Task requirements. Skip the pictures and write out, word for word, the lines below from the one with "order date: 2023-10-09 -> 2023-10-15" through the one with "total: 11649.01 -> 11260.11", inclusive.

Records shown.
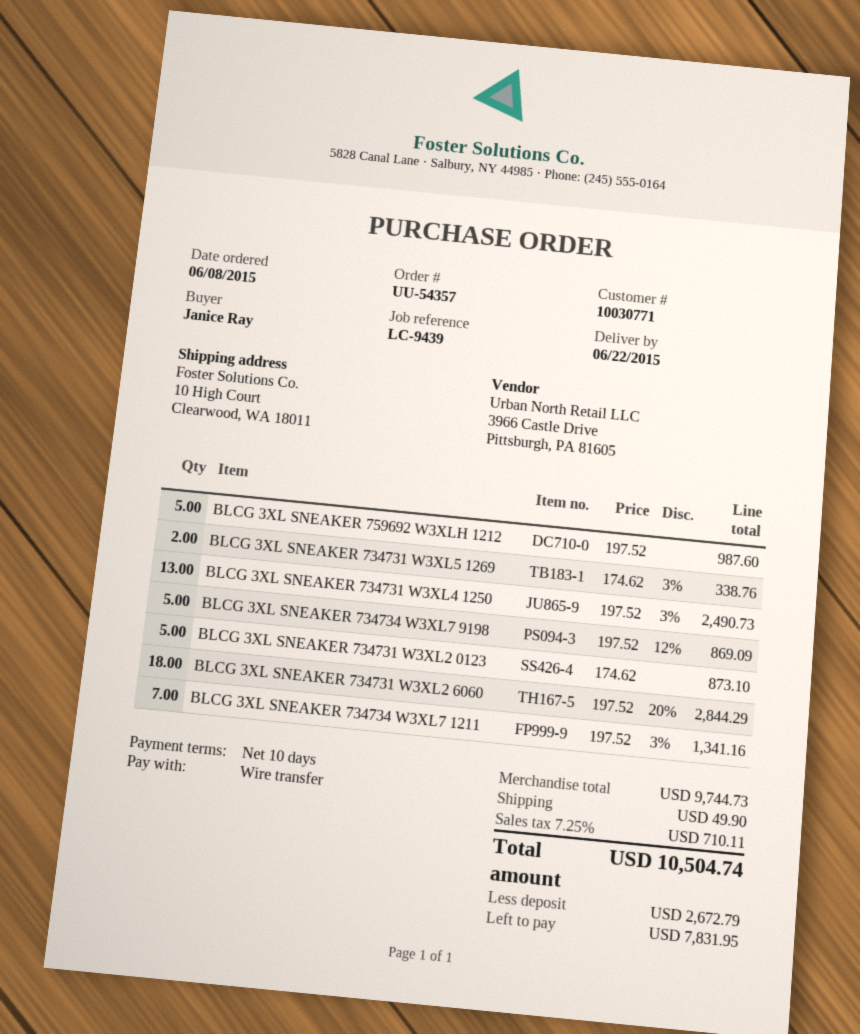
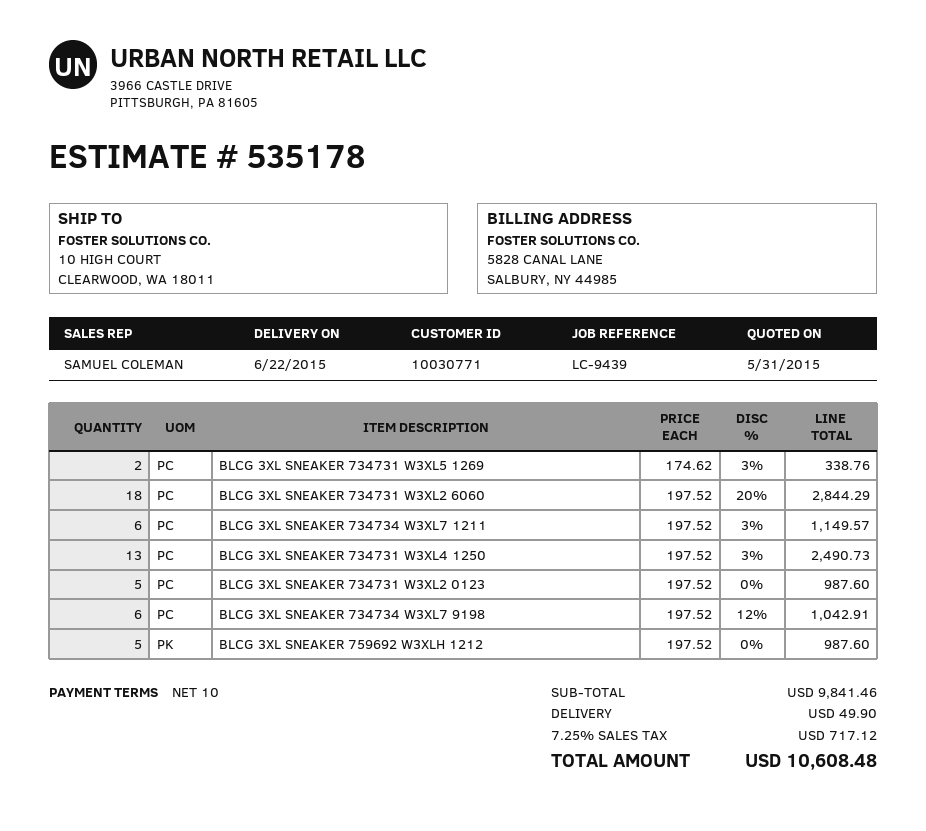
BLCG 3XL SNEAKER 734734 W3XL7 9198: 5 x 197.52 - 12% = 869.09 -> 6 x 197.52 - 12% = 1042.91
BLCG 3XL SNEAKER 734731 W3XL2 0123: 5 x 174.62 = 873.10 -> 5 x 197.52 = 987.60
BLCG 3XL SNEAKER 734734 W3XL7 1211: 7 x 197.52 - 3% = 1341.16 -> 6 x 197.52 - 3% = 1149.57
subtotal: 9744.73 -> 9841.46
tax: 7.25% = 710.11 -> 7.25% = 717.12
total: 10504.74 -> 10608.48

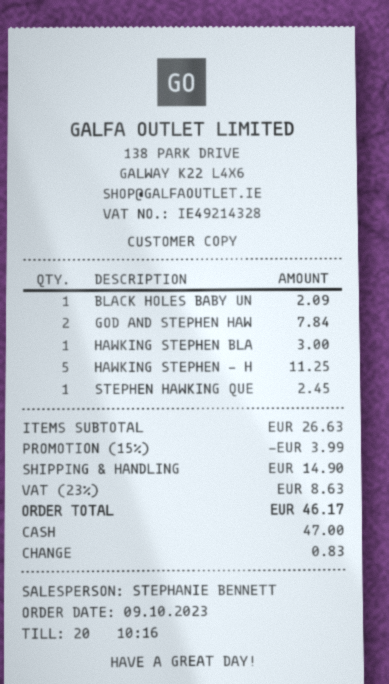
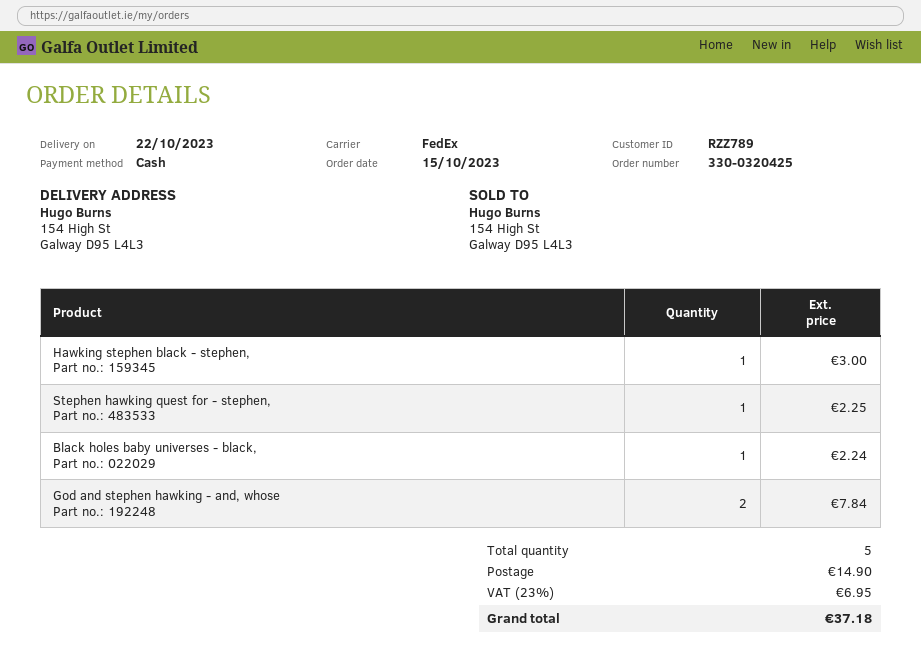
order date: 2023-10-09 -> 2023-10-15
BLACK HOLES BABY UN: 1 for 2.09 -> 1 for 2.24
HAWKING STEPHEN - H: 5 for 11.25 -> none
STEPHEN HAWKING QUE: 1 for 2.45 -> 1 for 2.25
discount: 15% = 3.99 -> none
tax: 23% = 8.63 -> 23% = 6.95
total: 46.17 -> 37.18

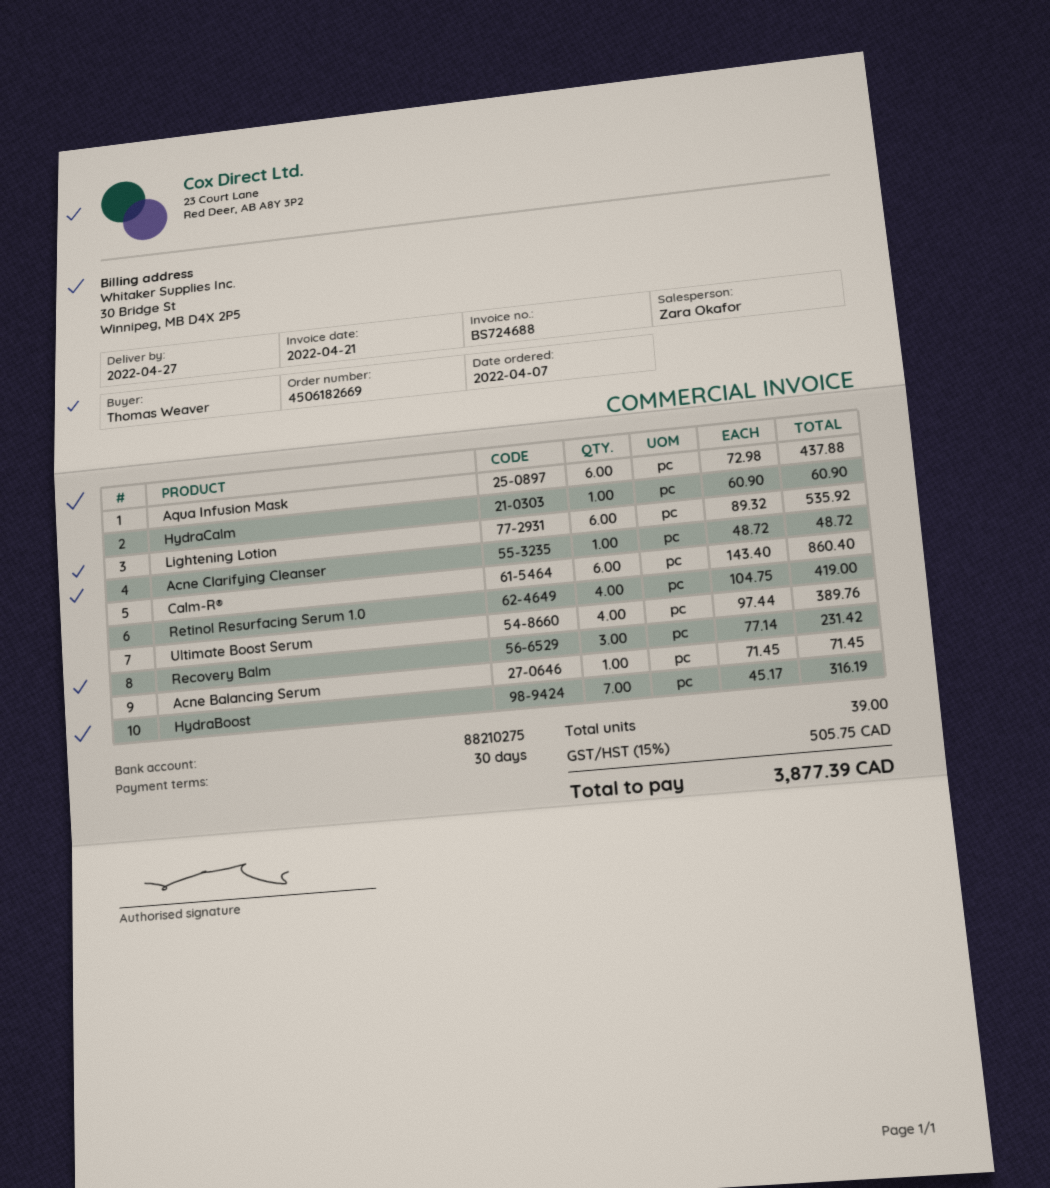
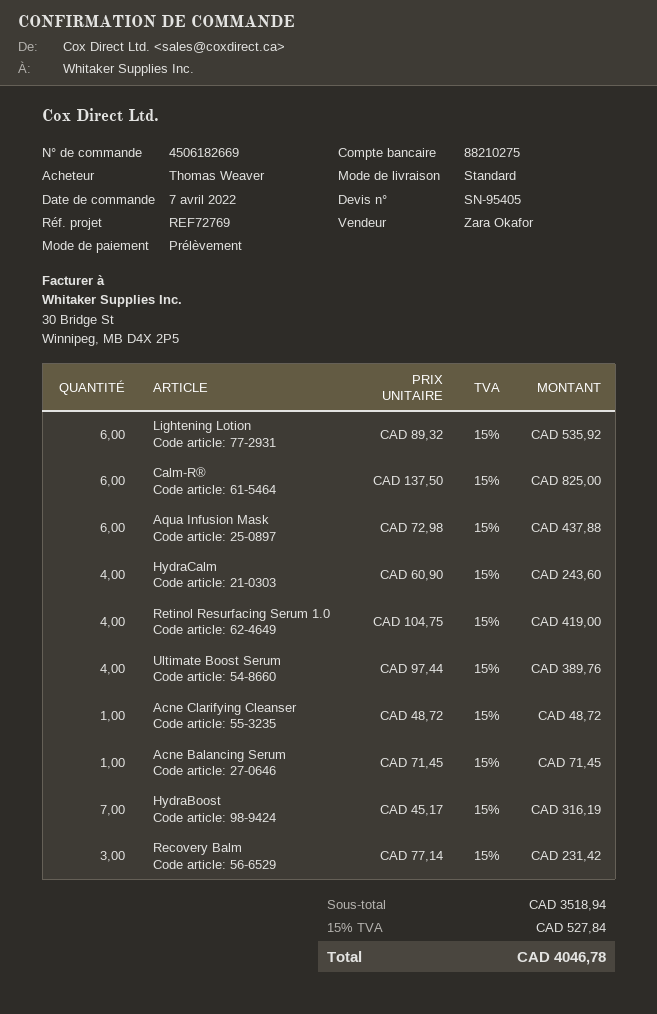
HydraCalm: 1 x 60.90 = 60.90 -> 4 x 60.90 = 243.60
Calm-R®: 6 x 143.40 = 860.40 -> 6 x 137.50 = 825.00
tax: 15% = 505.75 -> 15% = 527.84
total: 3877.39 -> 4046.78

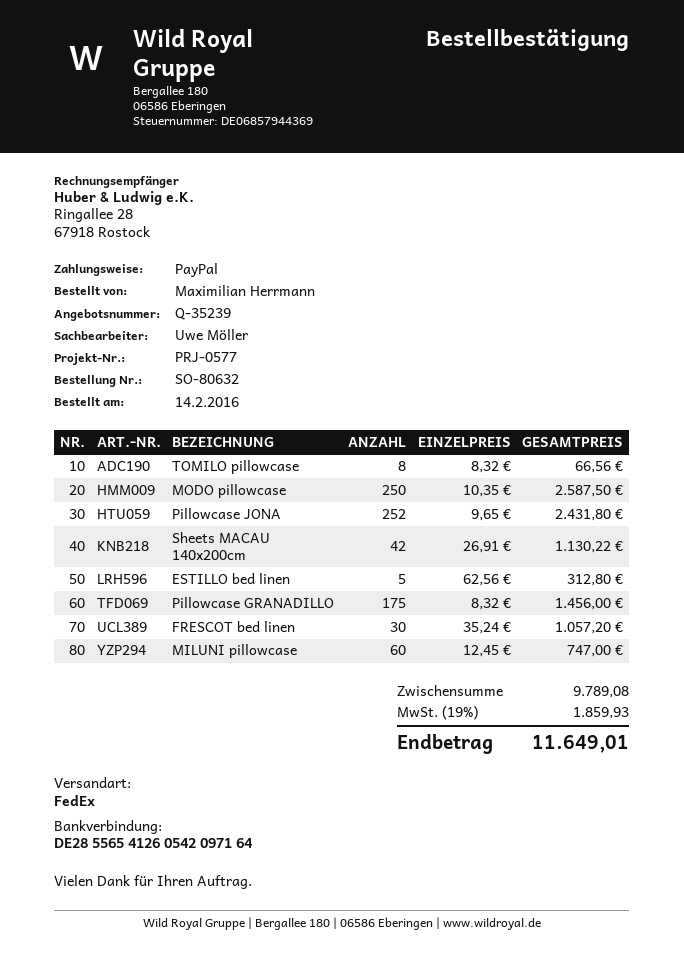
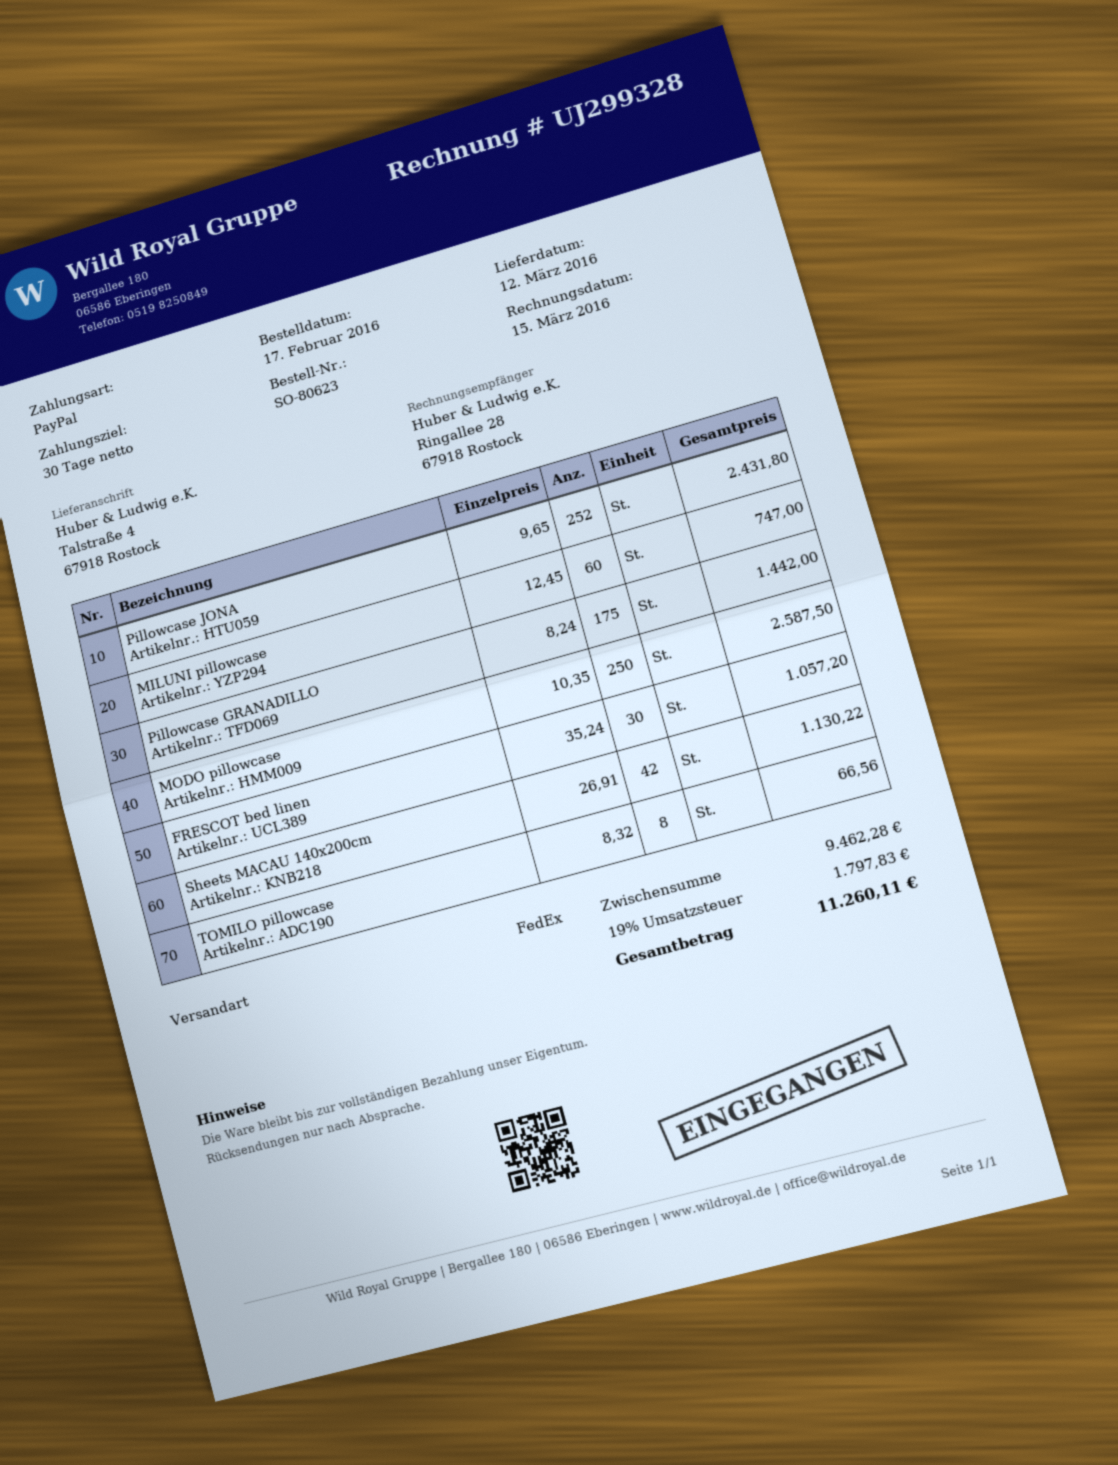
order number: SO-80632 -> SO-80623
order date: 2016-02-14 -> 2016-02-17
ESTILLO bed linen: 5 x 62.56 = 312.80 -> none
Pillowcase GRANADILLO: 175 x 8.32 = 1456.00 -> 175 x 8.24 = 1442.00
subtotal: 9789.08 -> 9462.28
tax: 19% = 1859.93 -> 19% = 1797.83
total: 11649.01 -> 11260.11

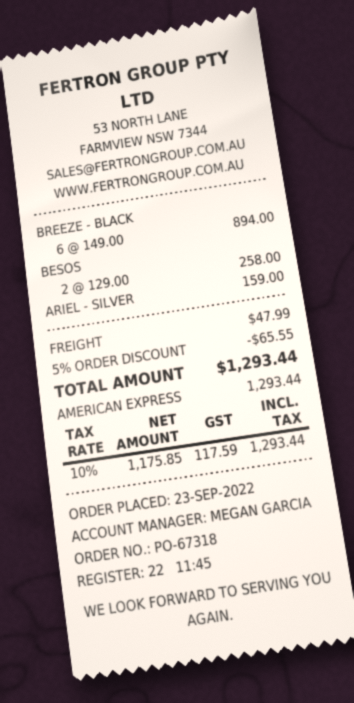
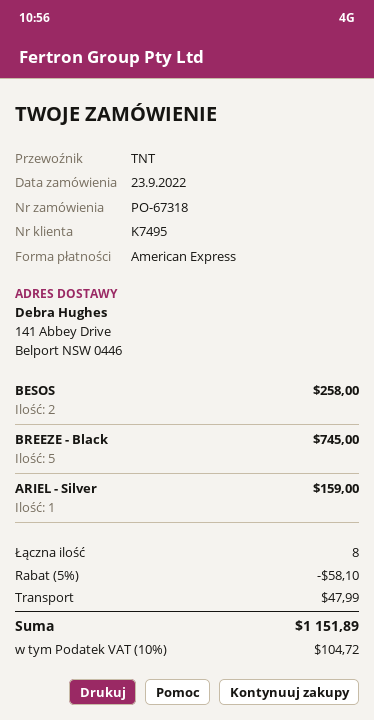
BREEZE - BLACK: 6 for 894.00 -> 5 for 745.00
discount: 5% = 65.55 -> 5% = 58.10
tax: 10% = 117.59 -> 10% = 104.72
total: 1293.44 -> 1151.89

Solved problem.
order date: 2023-10-09 -> 2023-10-15
BLACK HOLES BABY UN: 1 for 2.09 -> 1 for 2.24
HAWKING STEPHEN - H: 5 for 11.25 -> none
STEPHEN HAWKING QUE: 1 for 2.45 -> 1 for 2.25
discount: 15% = 3.99 -> none
tax: 23% = 8.63 -> 23% = 6.95
total: 46.17 -> 37.18

HydraCalm: 1 x 60.90 = 60.90 -> 4 x 60.90 = 243.60
Calm-R®: 6 x 143.40 = 860.40 -> 6 x 137.50 = 825.00
tax: 15% = 505.75 -> 15% = 527.84
total: 3877.39 -> 4046.78

order number: SO-80632 -> SO-80623
order date: 2016-02-14 -> 2016-02-17
ESTILLO bed linen: 5 x 62.56 = 312.80 -> none
Pillowcase GRANADILLO: 175 x 8.32 = 1456.00 -> 175 x 8.24 = 1442.00
subtotal: 9789.08 -> 9462.28
tax: 19% = 1859.93 -> 19% = 1797.83
total: 11649.01 -> 11260.11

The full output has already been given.